This will happen when reading “ProductID” as an integer type in the old code:

results.Add(new PurchaseOrderDetail()
{
    /* ... */
    ProductID = reader.GetInt32(2), /* In the database this type is already a uniqueidentifier */
    /* ... */
});

As such, database first then application is not a good upgrade strategy.

Application goes first

Another strategy might be to try upgrading an application before database.

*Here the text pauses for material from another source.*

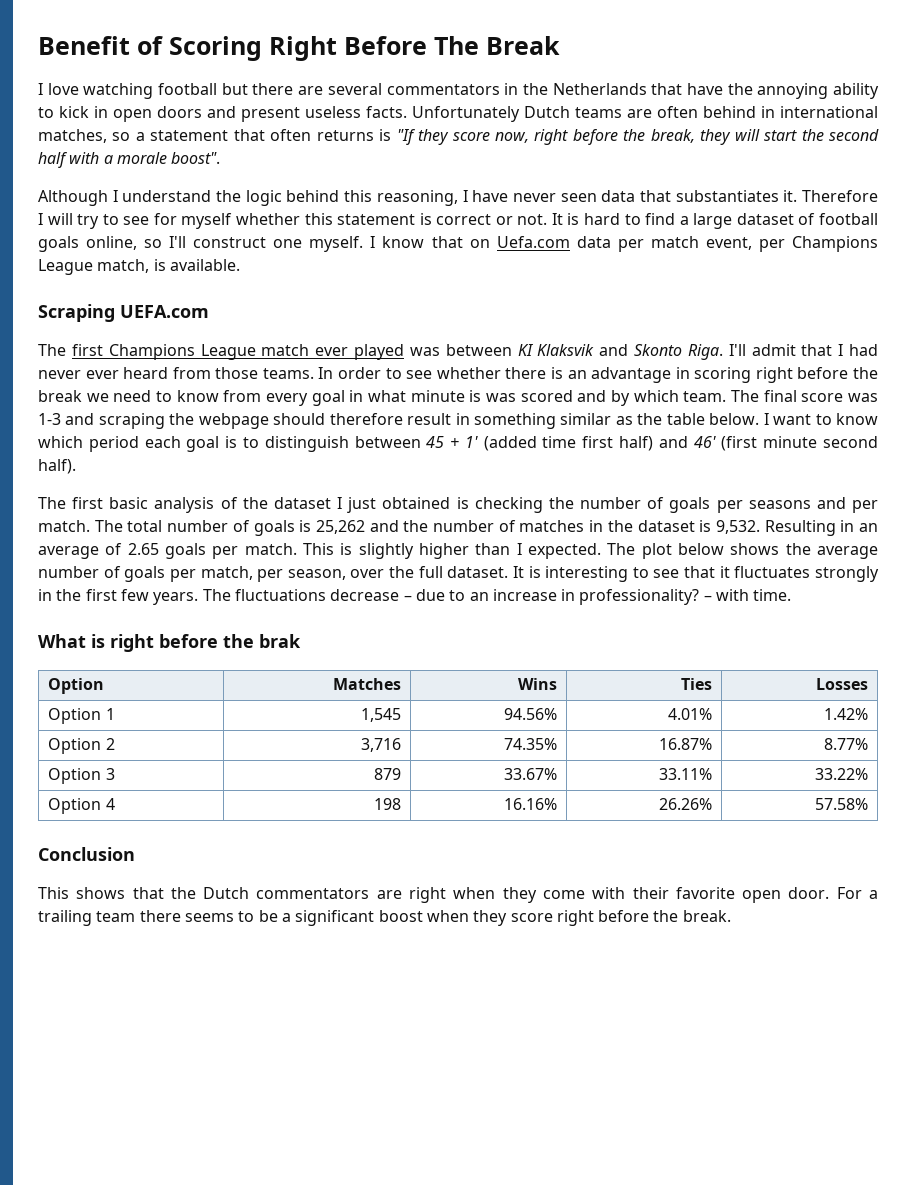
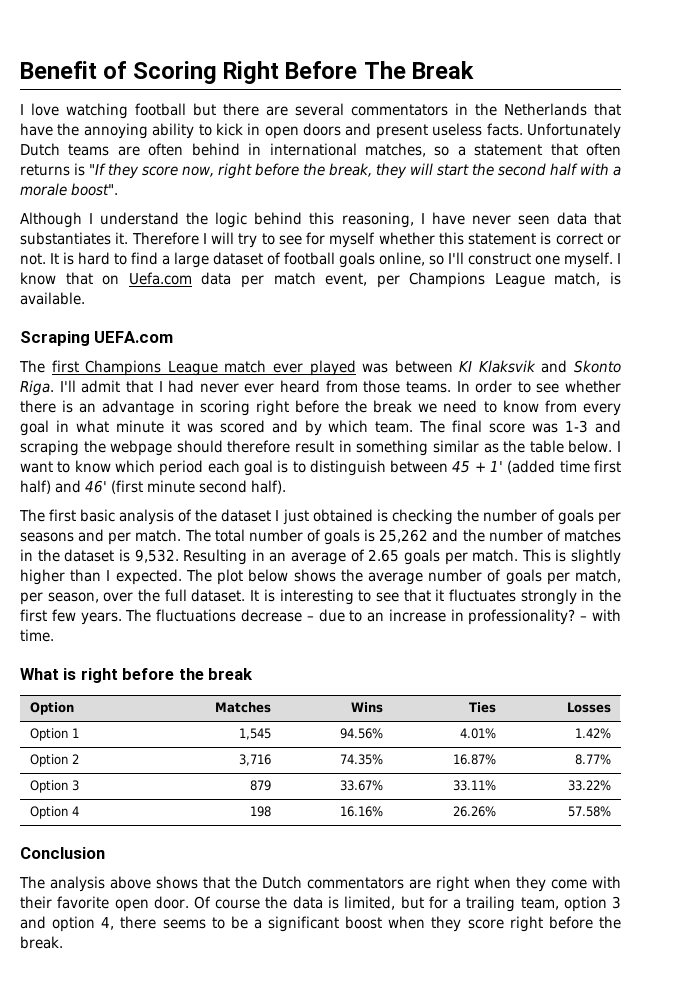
[469,390,482,402] is -> [170,420,180,432] it
[259,634,301,648] brak -> [208,668,254,680] break
[38,887,69,899] This -> [19,876,151,892] The analysis above
[836,887,878,899] [38,910,136,926] For a trailing team -> [193,896,621,912] [20,916,115,932] Of course the data is limited, but for a trailing team, option 3 and option 4,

Unfortunately this won’t be any better user experience-wise.

System.InvalidCastException: Specified cast is not valid.
   at System.Data.SqlClient.SqlBuffer.get_SqlGuid()
   at System.Data.SqlClient.SqlDataReader.GetGuid(Int32 i)
   at OlegApplication.Program.GetOrderDetails(IDbConnection connection) in c:\users\oleg\OlegApplication\OlegApplication\Program.cs:line 49

This will happen when reading the same “ProductID” as a unique identifier type in the new code:

results.Add(new PurchaseOrderDetail()
{
    /* ... */
    ProductID = reader.GetGuid(2), /* This is still an integer in the database */
    /* ... */
});

Seems like application upgrade followed by a database upgrade is not a good strategy either.

What gives? This brings us to the point of this article – how to implement an application and a database such that users are unaffected during upgrade phases.

Strategy 1: Database schema versioning

The most flexible way to coordinate database and application upgrades if via a handshake. The idea is that an application is backward-compatible with multiple versions of the database schema and is the first to upgrade at all times. An application can discover database schema at any point in time and adjust behavior. In most cases, single version compatibility is sufficient, but in some cases, an application developer can choose to support multiple versions. This can happen when he or she doesn’t control database schema upgrade frequency and should expect any drift between application and database.

First, we need a way for a database to tell the application which version it is running. For that, we will need a stored procedure that returns a single value – the version number of the entire database schema.

CREATE PROCEDURE [dbo].[GetDatabaseVersion] AS
SELECT 1

Entire database is upgraded atomically and as part of that upgrade our procedure will be upgraded to return different version number. If we incorporate this strategy into our database upgrade script above it would look as follows.

BEGIN TRANSACTION
GO

/* ... Execute schema upgrade script ... */

/* Change our stored procedure to return a higher version number */
ALTER PROCEDURE [dbo].[GetDatabaseVersion] AS
SELECT 2
GO

COMMIT TRANSACTION
GO

Now we need to change our application to read the database schema version. First, we need a simple method that returns the schema version number from the database.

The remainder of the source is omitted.